Aim: This study was focused on the formulation of the multi-unit extended-release peroral delivery device of lamotrigine for better management of epilepsy. Background: The single-unit extended-release peroral preparations often suffer from all-or-none effect. A significant number of multi-unit delivery systems have been reported as a solution to this problem. But most of them are found to be composed of synthetic, semi-synthetic or their combination having physiological toxicity as well as negative environmental impact. Therefore, fabrication and formulation of multi-emit extended-release peroral preparations with natural, non-toxic, biodegradable polymers employing green manufacturing processes are being appreciated worldwide.
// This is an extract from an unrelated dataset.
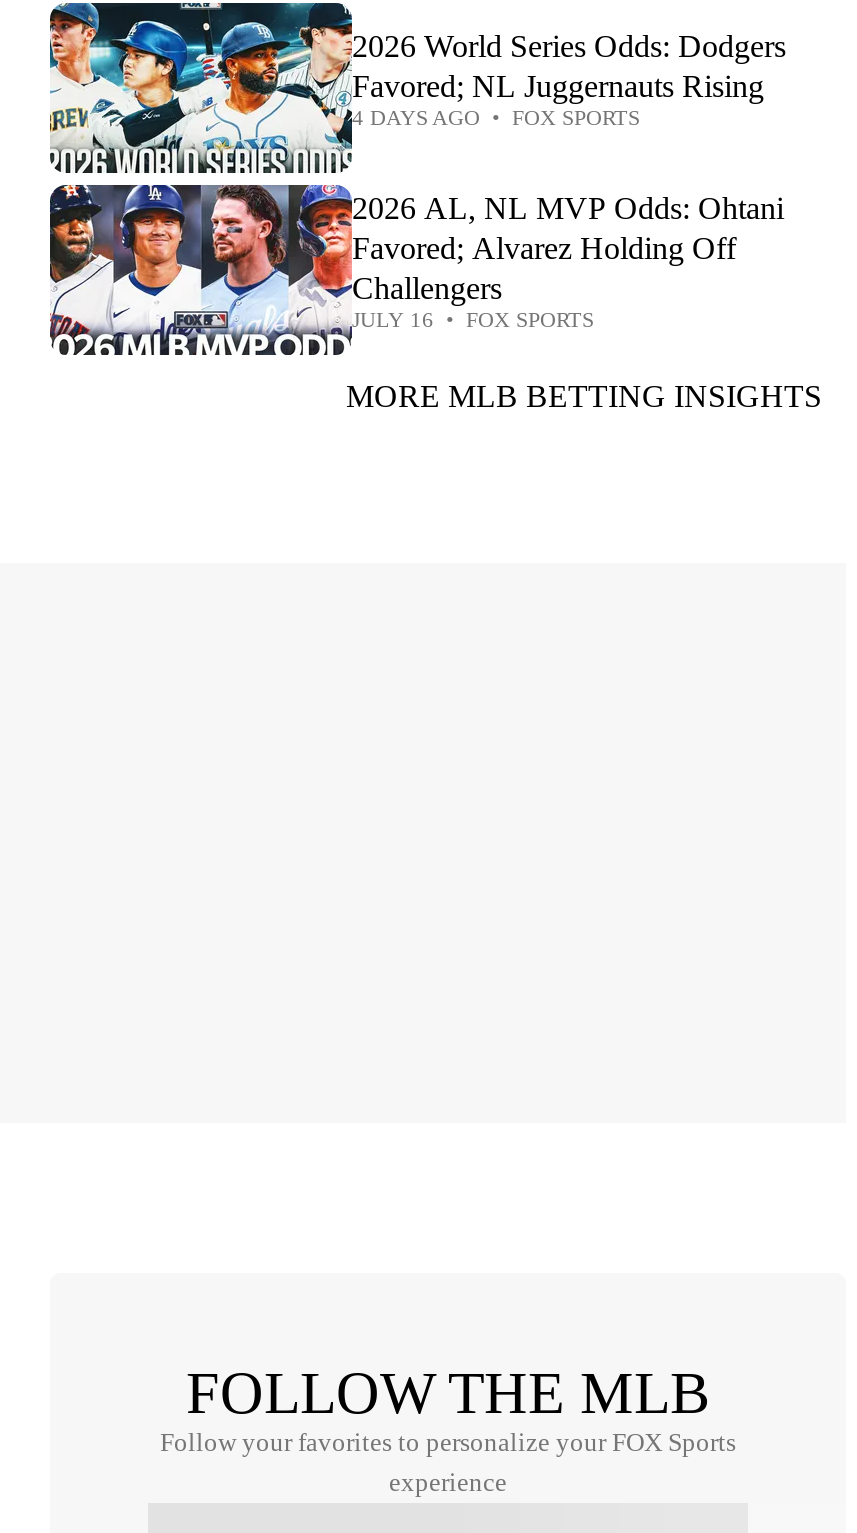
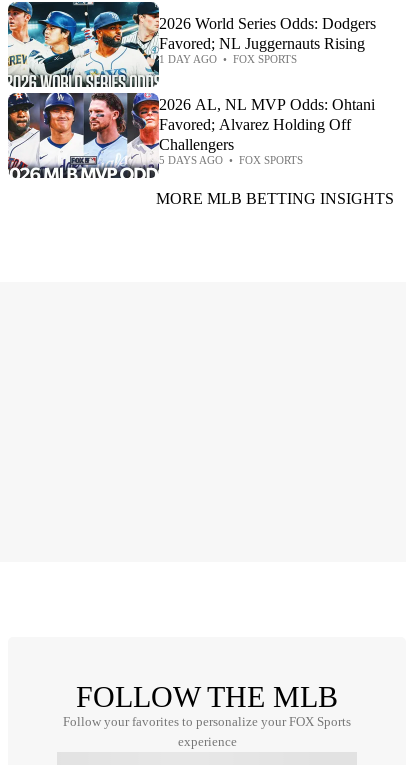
- 4 DAYS AGO • FOX SPORTS
+ 1 DAY AGO • FOX SPORTS

- JULY 16 • FOX SPORTS
+ 5 DAYS AGO • FOX SPORTS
Objective: Lamotrigine-loaded extended-release multi-unit beads have been fabricated with the incorporation of a natural polysaccharide Cassia fistula seed gum in calcium-cross-linked alginate matrix employing a simple green process and 2(3) full factorial design. Methods: The total polymer concentration, polymer ratio and [CaCl2] were considered as independent formulation variables with two different levels of each for the experiment-design. The extended-release beads were then prepared by the ionotropic gelation method using calcium chloride as the crosslinker-ions provider. The beads were then evaluated for drug encapsulation efficiency and drug release. ANO-VA of all the dependent variables such as DEE, cumulative % drug release at 2h, 5h, 12h, rate constant and dissolution similarity factor (f(2)) was done by 2(3) full factorial design using Design-Expert software along with numerical optimization of the independent variables in order to meet USP-reference release profile. Results: The optimized batch showed excellent outcomes with DEE of 84.7 +/- 2.7 (%), CPR2h of 8.41 +/- 2.96 (%), CPR5h of 36.8 +/- 4.7 (%), CPR12h of 87.3 +/- 3.64 (%) and f(2) of 65.9. Conclusion: This approach of the development of multi-unit oral devices utilizing natural polysaccharides might be inspiring towards the world-wide effort for green manufacturing of sustained-release drug products by the QbD route.